**EXERCISE GOAL:**
In the records below, begin at the line that has "total quantity: 29 -> 22" and stop after the line that has "total: 1629.00 -> 1487.00"; quote those lines verbatim and nothing more.

**DATA LISTING:**
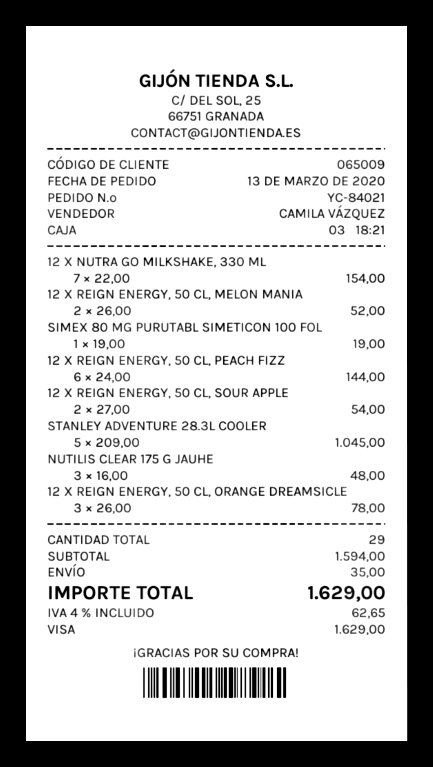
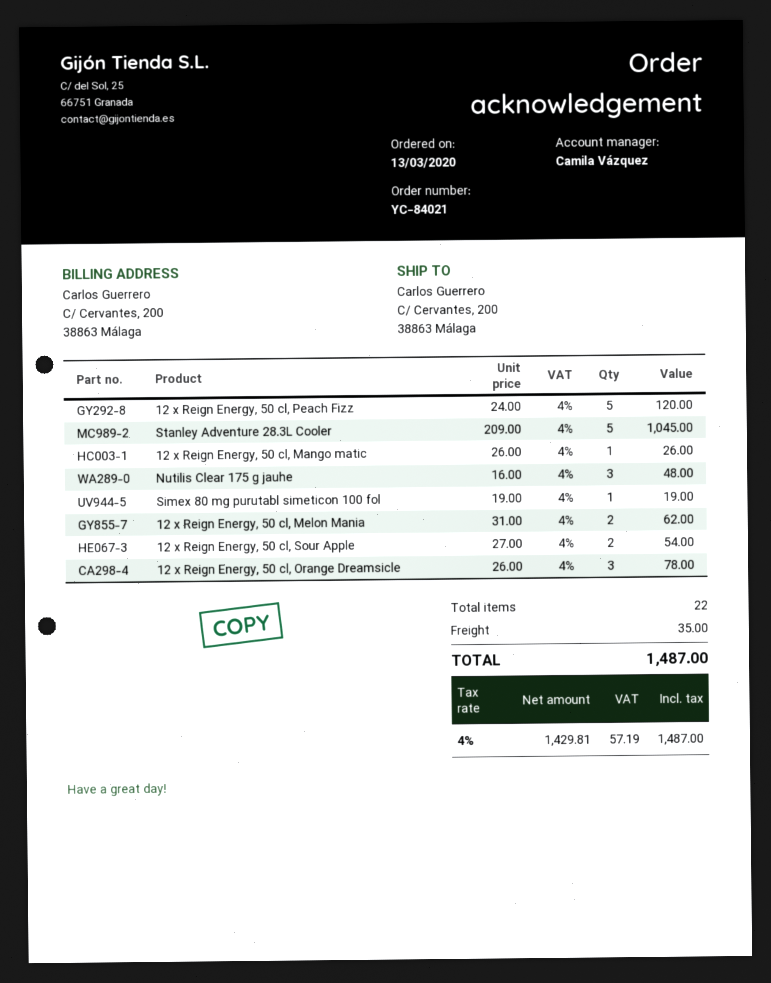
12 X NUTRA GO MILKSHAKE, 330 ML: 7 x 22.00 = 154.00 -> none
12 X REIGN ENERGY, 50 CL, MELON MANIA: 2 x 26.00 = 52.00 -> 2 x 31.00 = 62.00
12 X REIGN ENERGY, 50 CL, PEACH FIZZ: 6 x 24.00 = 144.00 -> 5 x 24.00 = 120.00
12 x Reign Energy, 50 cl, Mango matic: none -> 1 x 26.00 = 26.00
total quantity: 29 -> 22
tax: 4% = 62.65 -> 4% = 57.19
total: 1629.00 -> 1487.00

...

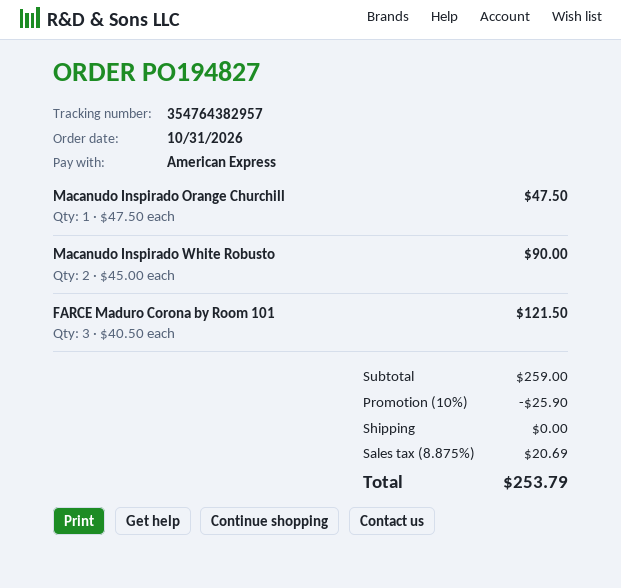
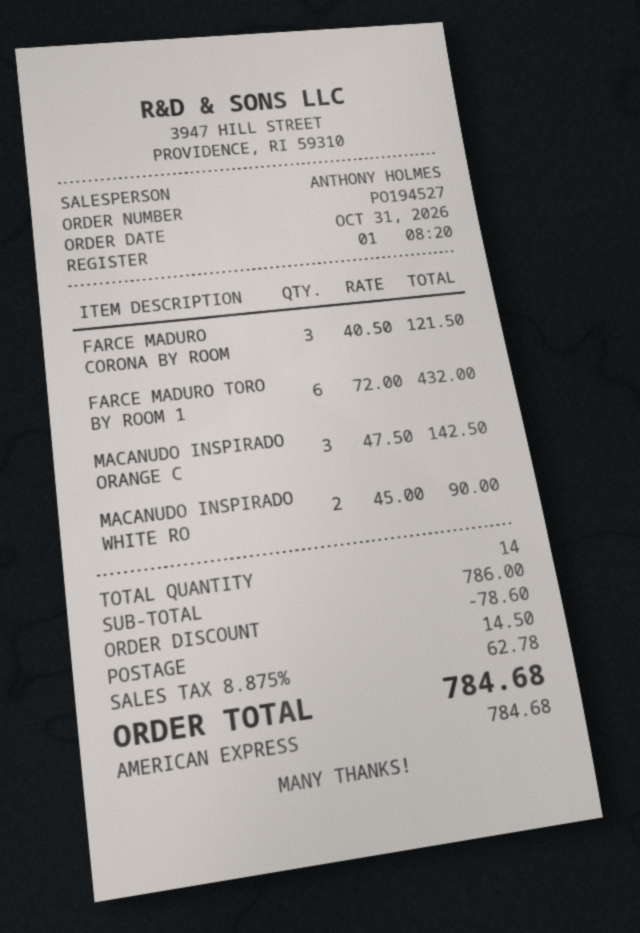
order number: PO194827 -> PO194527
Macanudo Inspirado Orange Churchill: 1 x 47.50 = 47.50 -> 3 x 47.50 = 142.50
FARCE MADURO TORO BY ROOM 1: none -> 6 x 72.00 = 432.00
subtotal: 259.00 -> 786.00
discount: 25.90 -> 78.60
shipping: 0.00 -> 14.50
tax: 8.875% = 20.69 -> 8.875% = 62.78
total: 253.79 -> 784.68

**SOLUTION FOR THIS EXERCISE:**
total quantity: 29 -> 22
tax: 4% = 62.65 -> 4% = 57.19
total: 1629.00 -> 1487.00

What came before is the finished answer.